In total, the online search yielded 16 randomized and 20 non-randomized trials. In a randomized study, participants are assigned randomly to a group, such as treatment with growth hormone or no treatment. The opposite is seen in non-randomized studies, as investigators decide which group each participants is allocated.
Among the identified studies, the scientists analyzed nine randomized trials that included a total of 328 patients. Compared to the untreated control group, patients on rhGH grew taller, especially if starting treatment after 3.5 years of age. Non-randomized studies also showed improved stature with rhGH. but the analysis was based on low quality evidence from the original studies, the scientists said.
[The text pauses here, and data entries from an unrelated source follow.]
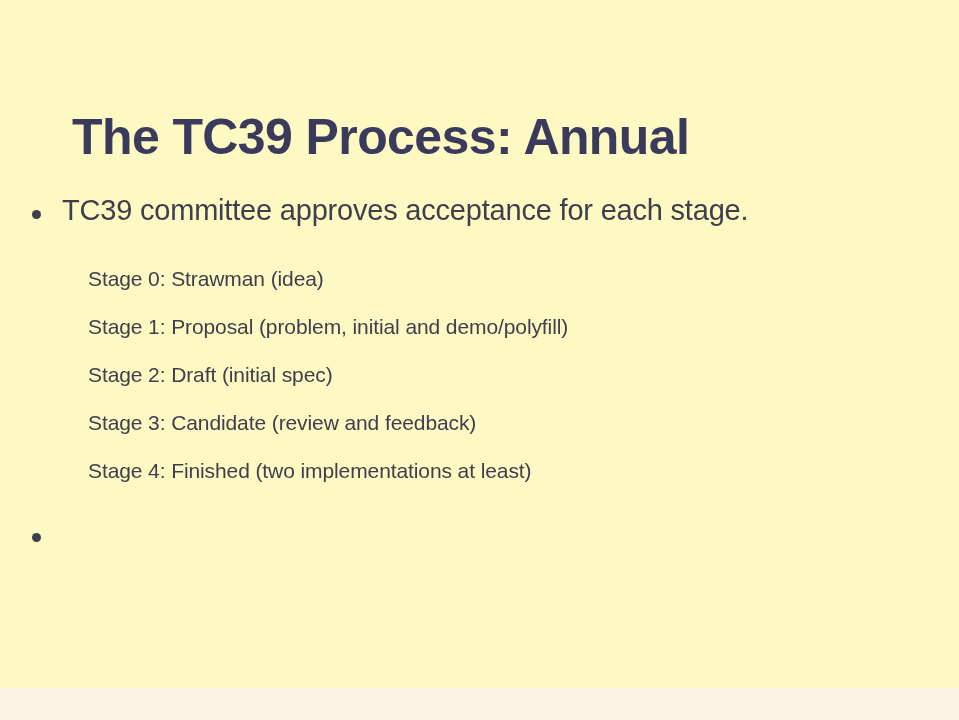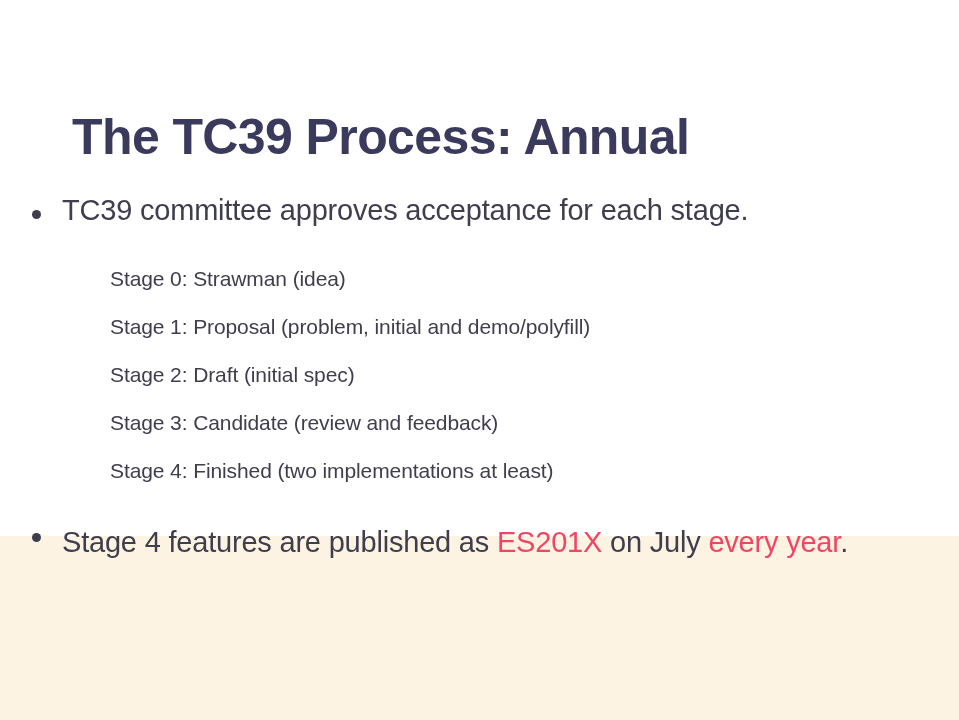--- a/index.html
+++ b/index.html
@@ -12,22 +12,22 @@
     height: 720px;
     overflow: hidden;
     background: #fdf3e3;
     font-family: "Liberation Sans", sans-serif;
     -webkit-font-smoothing: antialiased;
   }
 
   .slide {
     position: relative;
     width: 959px;
-    height: 536px;
-    background: #ffffff;
+    height: 688px;
+    background: #fef9c3;
     box-sizing: border-box;
   }
 
   
   .slide-title {
     position: absolute;
     left: 72px;
     top: 76px;
     font-size: 50px;
     font-weight: bold;
@@ -81,21 +81,21 @@
   
   .stage-list {
     margin: 0;
     padding: 0;
     list-style: none;
     position: relative;
     margin-top: 30px;
   }
 
   .stage-item {
-    padding-left: 110px;
+    padding-left: 88px;
     font-size: 21px;
     line-height: 48px;
     color: #3e3e4e;
     letter-spacing: -0.1px;
     white-space: nowrap;
   }
 
   .bullet-row.second {
     margin-top: 24px;
   }
@@ -121,19 +121,16 @@
     <ul class="stage-list">
       <li class="stage-item">Stage 0: Strawman (idea)</li>
       <li class="stage-item">Stage 1: Proposal (problem, initial and demo/polyfill)</li>
       <li class="stage-item">Stage 2: Draft (initial spec)</li>
       <li class="stage-item">Stage 3: Candidate (review and feedback)</li>
       <li class="stage-item">Stage 4: Finished (two implementations at least)</li>
     </ul>
 
     <div class="bullet-row second">
       <span class="bullet-dot"></span>
-      <span class="bullet-text multiline">
-        <span>Stage 4 features are published as </span><span class="accent">ES201X</span><span> on July </span><span class="accent">every year</span><span>.</span>
-      </span>
     </div>
 
   </div>
 </div>
 
 </body></html>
In addition, three randomized trials showed that growth velocity was significantly increased while BMI was reduced in treated patients. Non-randomized trials showed no difference in BMI after rhGH treatment. Notably, no change in BMI during follow-up was “the opposite of the disease natural history,” the scientists wrote, but the quality of evidence was very low, they said.
Among 204 patients from six randomized studies, as well as non-randomized trials with follow-up, treatment with rhGH led to a significant reduction in fat mass proportion. Meanwhile, lean mass increased in two randomized trials comparing treatment with the control group.
rhGH treatment also increased head circumference by 0.55 cm compared to no treatment in three randomized studies with 114 patients.
Cognitive function was not assessed because the studies were not comparable. Also, the impact of rhGH treatment on behavior was not clear as most studies did not show differences.
While there were few reported side effects in randomized studies, non-randomized trials with longer follow-up identified sleep apnea, headache, type 2 diabetes, and swelling. Scoliosis, or sideways spine curvature, also was reported, but “it is difficult to establish a relationship between its rhGH progression and treatment,” the investigators wrote.
“Based on high quality evidence, rhGH treatment favoured an improvement of stature, body composition and body mass index, modifying the disease’s natural history,” they added.